(Web interface edit records)
════════════════════

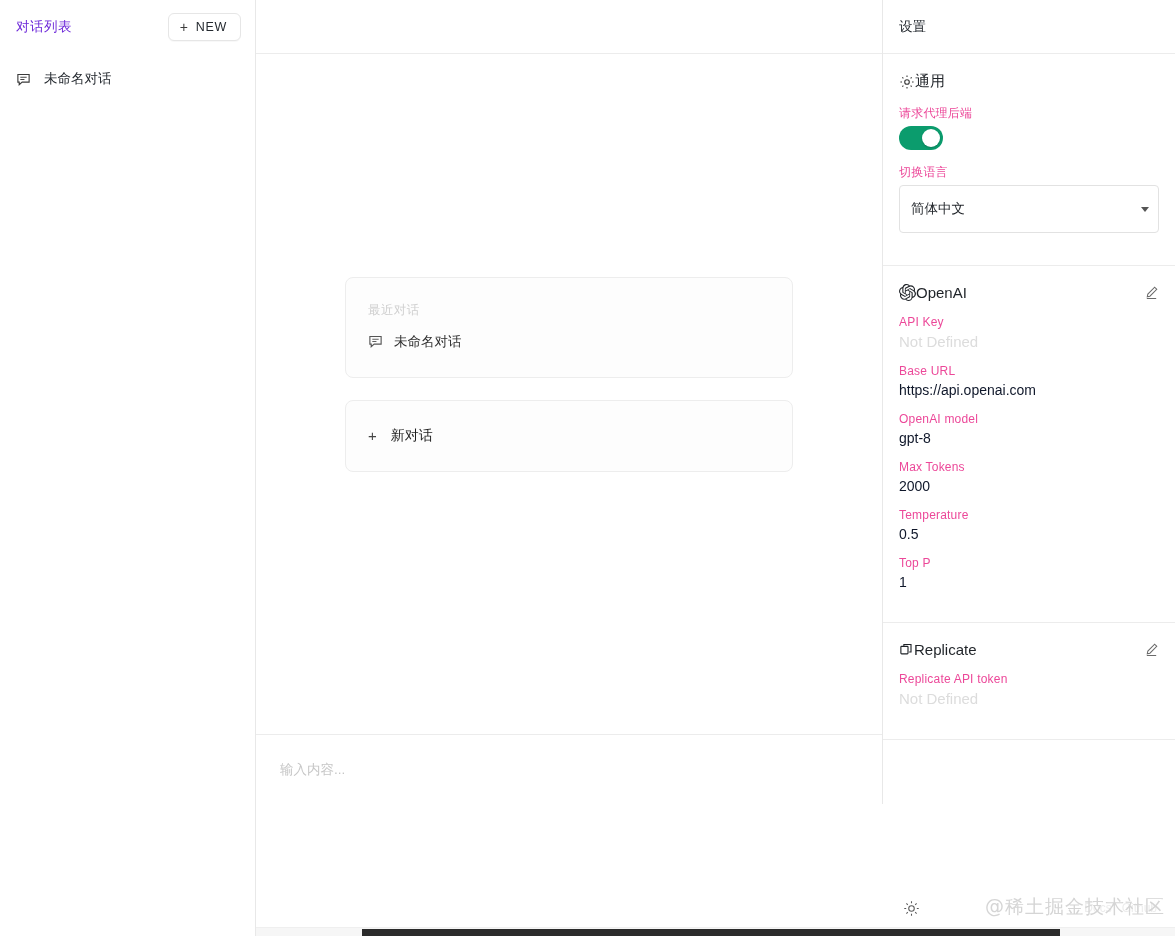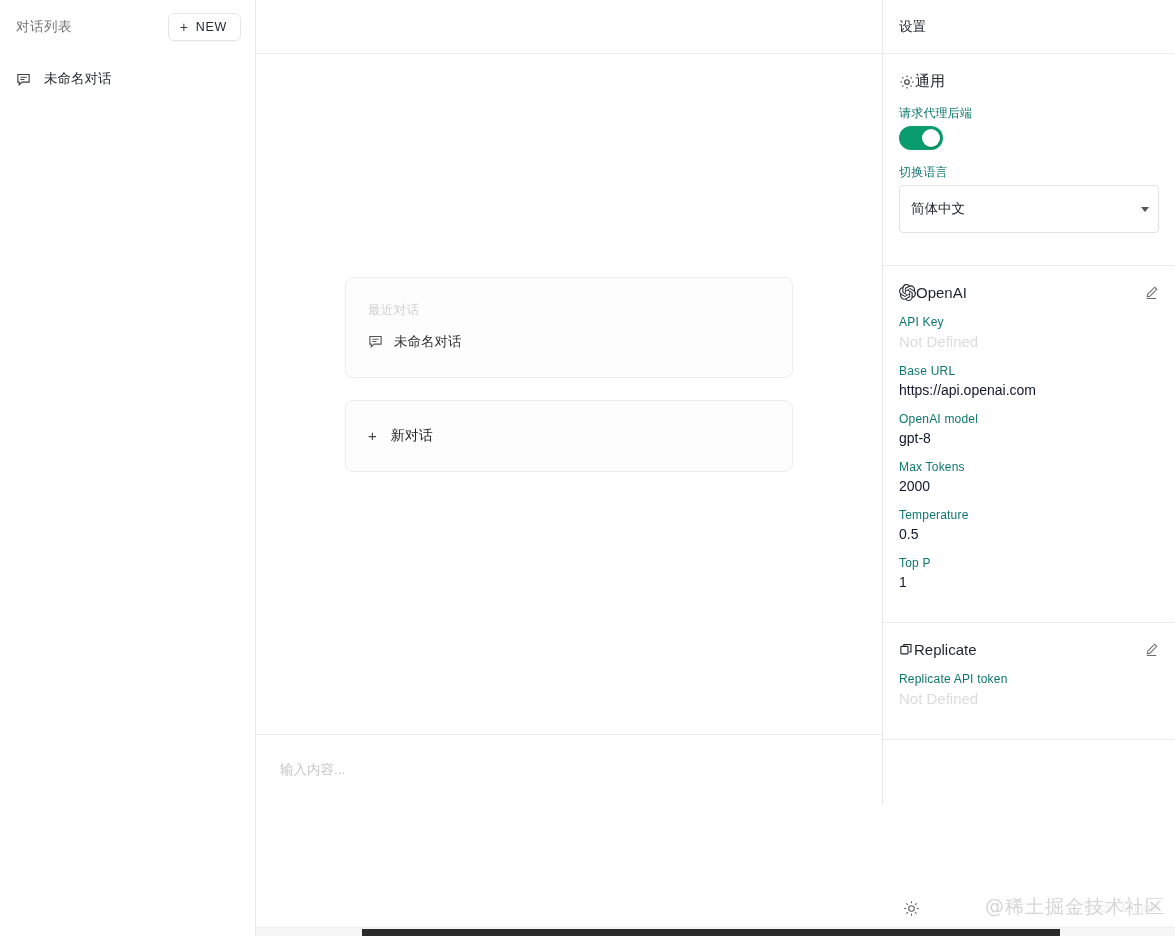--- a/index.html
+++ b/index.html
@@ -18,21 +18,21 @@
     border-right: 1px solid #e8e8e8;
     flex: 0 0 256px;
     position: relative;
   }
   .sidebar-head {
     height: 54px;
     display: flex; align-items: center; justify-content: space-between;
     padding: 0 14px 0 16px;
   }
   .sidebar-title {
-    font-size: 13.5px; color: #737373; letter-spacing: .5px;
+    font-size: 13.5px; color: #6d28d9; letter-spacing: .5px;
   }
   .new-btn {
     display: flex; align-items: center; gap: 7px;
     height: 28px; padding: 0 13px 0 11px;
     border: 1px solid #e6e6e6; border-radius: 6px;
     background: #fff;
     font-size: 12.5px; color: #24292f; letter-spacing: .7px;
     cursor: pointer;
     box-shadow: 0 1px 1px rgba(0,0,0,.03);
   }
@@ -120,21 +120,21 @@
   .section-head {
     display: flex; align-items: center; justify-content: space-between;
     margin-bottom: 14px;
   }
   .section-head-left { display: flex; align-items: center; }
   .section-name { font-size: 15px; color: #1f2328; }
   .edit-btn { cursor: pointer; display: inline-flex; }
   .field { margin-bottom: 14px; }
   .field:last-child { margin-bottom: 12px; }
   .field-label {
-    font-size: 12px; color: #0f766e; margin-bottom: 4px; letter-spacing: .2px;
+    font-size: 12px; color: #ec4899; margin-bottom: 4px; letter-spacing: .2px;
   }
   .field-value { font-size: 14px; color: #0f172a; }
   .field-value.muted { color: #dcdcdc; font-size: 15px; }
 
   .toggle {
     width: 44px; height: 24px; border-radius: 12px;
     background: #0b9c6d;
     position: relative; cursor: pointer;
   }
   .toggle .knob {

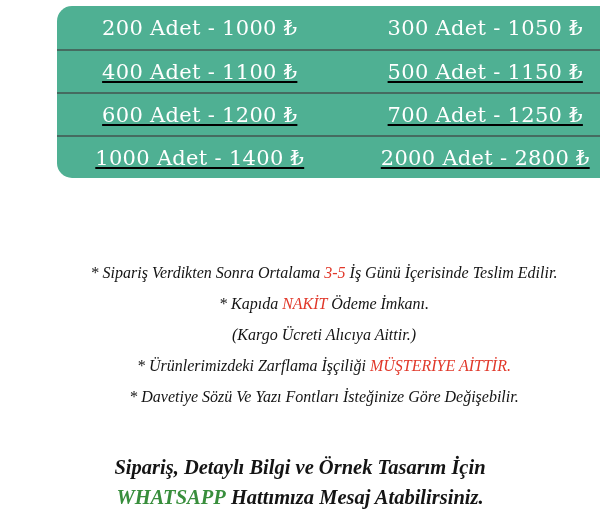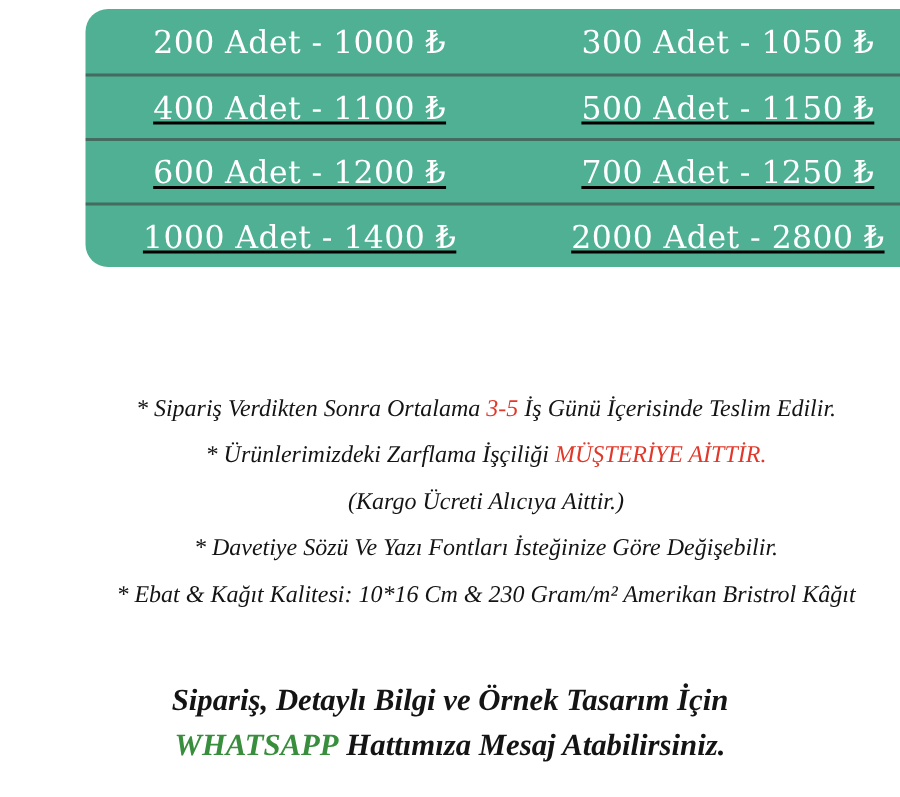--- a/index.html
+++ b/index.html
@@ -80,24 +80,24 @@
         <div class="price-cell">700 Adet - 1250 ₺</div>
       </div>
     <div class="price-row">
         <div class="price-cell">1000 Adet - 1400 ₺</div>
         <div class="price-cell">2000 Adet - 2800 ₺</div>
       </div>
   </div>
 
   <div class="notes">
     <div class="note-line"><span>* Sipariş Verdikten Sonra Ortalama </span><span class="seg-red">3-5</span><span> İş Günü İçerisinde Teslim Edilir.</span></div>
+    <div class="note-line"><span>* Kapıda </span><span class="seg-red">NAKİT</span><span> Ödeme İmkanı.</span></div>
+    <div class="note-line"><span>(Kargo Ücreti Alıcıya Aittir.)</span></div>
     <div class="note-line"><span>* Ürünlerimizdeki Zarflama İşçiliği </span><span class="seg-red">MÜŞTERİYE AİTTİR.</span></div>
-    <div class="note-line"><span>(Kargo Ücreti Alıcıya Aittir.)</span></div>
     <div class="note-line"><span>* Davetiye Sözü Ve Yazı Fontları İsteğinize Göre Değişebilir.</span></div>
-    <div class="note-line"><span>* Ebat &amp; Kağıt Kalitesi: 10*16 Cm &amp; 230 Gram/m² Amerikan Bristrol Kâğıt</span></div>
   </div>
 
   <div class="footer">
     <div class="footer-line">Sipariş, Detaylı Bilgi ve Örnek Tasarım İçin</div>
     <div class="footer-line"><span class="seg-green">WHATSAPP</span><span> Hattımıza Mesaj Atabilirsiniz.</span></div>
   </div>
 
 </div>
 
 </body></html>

════════════════════

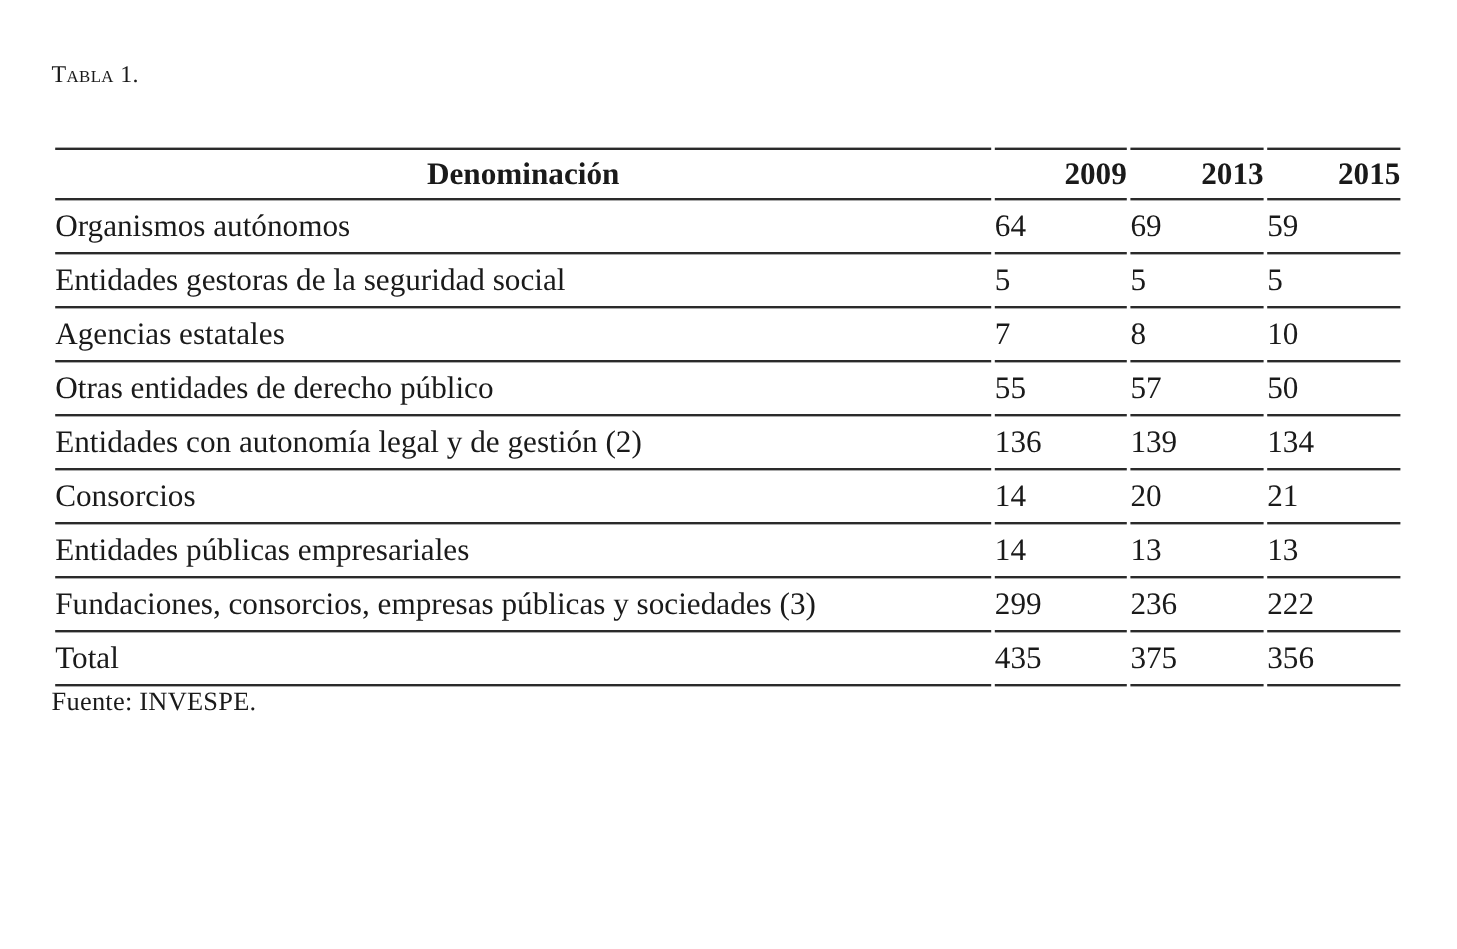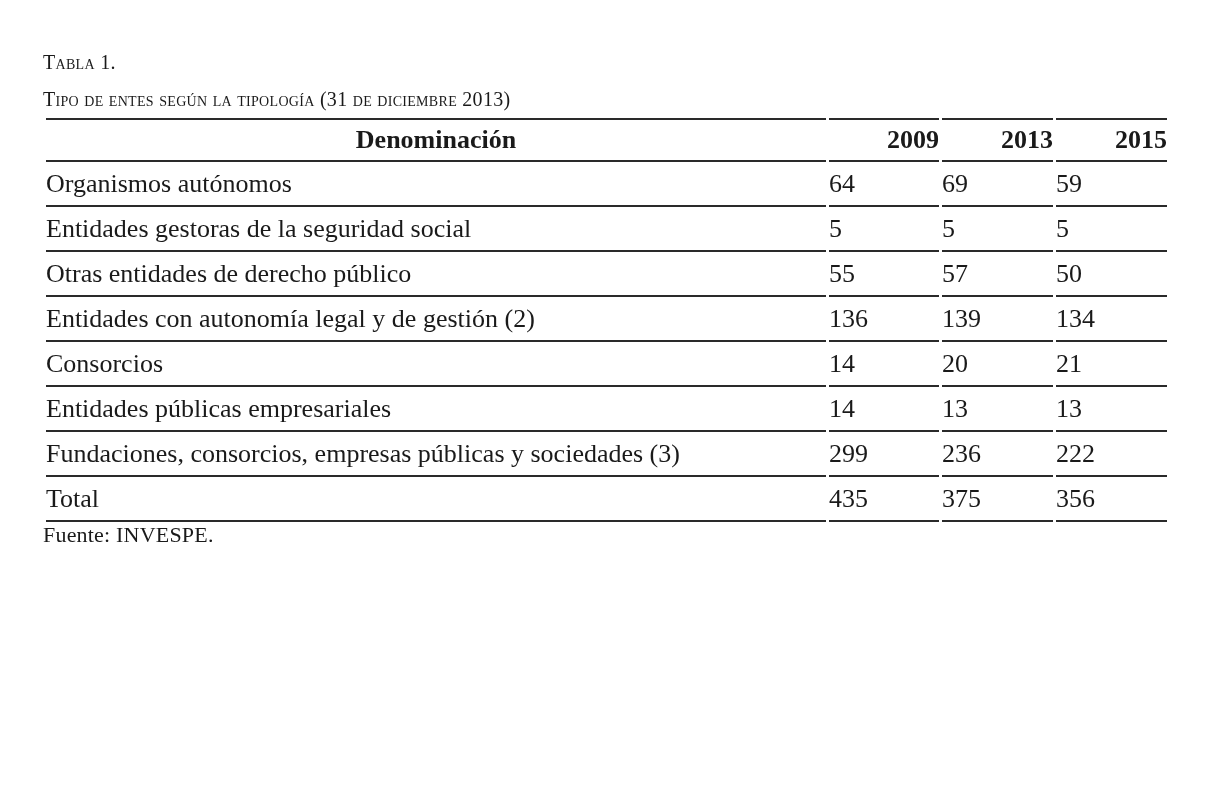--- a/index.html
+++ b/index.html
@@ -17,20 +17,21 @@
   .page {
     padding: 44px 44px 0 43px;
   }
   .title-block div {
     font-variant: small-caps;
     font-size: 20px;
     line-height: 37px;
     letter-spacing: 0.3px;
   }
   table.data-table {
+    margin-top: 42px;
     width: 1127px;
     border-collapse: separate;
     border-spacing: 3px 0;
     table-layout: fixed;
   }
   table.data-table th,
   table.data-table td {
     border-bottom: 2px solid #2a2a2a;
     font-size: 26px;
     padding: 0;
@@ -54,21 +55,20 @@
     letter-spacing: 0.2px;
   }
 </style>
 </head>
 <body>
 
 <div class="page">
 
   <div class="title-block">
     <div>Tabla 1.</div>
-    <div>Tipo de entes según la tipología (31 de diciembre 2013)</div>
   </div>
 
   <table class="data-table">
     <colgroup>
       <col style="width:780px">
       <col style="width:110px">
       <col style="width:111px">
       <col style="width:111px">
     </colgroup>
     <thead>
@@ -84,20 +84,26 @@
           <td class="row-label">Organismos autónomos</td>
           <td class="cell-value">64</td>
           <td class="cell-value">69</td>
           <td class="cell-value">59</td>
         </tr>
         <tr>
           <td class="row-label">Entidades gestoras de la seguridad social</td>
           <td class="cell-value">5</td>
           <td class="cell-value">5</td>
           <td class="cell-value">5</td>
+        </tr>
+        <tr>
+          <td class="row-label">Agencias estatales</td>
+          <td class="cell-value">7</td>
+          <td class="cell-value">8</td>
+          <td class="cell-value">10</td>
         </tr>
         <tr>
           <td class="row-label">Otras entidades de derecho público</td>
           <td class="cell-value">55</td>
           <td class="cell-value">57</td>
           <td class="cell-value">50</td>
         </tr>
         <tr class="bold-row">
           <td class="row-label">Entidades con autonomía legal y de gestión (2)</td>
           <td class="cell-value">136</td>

════════════════════

Search the data above for the word "table". Copy each line it is in.

   table.data-table {
     table-layout: fixed;
   table.data-table th,
   table.data-table td {
   <table class="data-table">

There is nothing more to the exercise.